が、多店舗化により新たに創出できる&強化できる(orしなければいけない)と考えていた価値が、想定していた以上に考え倒れになっている。
私の、勝手にこう推量しています。(笑)

> 公衆無線LANが充実してないから。
公衆無線lanは大してコストがかかりません。
なのにやらないのだから、同社は対象ユーザーを同社の対象客と定義していないのでは?

> あとやっぱりちょっと高いイメージもあるかな。
GINさんも、「価格に見合う価値」が感じられないのですね。
やはり、ここがツボかもしれません。(笑)
Posted by 堀 公夫 at 2009年06月26日 08:58
堀さん

お久しぶりです。
スターバックスの株主である私(←1株でえらそうな!笑)もスタバにはほとんど行きません。

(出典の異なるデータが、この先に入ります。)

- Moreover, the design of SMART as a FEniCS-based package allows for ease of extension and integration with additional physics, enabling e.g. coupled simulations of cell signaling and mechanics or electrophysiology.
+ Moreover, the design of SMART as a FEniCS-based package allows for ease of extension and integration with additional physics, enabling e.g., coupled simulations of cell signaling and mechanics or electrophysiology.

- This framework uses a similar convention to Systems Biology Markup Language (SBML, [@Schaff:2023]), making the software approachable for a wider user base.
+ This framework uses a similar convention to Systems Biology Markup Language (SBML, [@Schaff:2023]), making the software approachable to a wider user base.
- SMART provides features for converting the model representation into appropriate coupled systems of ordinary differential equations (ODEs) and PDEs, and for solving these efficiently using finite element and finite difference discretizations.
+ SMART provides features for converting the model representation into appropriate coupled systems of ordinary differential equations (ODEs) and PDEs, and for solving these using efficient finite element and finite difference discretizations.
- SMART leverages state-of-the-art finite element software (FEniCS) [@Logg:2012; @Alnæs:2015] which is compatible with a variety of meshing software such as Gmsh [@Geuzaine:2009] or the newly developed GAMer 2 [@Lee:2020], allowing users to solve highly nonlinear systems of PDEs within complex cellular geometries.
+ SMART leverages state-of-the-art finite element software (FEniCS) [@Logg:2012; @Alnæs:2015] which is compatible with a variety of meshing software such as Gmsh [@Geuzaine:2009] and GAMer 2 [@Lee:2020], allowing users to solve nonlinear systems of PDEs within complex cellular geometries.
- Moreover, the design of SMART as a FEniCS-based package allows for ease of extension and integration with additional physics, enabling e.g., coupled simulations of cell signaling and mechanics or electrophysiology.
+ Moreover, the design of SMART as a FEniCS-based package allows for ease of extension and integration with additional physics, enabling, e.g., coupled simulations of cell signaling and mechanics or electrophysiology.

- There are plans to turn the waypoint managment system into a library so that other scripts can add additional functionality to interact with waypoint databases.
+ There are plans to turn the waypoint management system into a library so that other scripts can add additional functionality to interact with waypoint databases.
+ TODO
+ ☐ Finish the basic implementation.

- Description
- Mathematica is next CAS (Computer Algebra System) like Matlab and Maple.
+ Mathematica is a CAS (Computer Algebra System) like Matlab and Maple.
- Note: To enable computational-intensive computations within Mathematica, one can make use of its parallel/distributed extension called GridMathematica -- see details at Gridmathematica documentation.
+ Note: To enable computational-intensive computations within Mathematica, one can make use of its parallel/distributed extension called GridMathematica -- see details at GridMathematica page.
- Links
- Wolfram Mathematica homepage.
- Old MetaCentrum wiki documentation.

他のコーヒーショップがあればそっちに行きます。何でかていうと単純に「高い!」からですね。「一サラリーマン」にはちとためらう値段だと思います。。。ドトールやベローチェとの値段の差が僕にはわかりません。(安上がりなお口です。)

しかし、年に1回送られてくる株主優待券では値段を気にせず頼めるので「一番高いのください!!」と鼻息を荒くして頼んでいます。笑 

株主としては(←また偉そうに!)、堀さんのような経営者には毎日スタバに通って欲しいですね。笑

Posted by Yみやたかし at 2009年06月30日 13:28
Yみやたかしさん

こんにちは、堀です。
コメントをありがとうございます。

> 堀さんのような経営者には毎日スタバに通って欲しいですね。笑
「堀さんのような経営者」とはいかなる経営者か非常に気になりますが(笑)、経営がわかる貴重なスタバ株主であろうYみやたかしさんのご意向はしかと頂戴しました!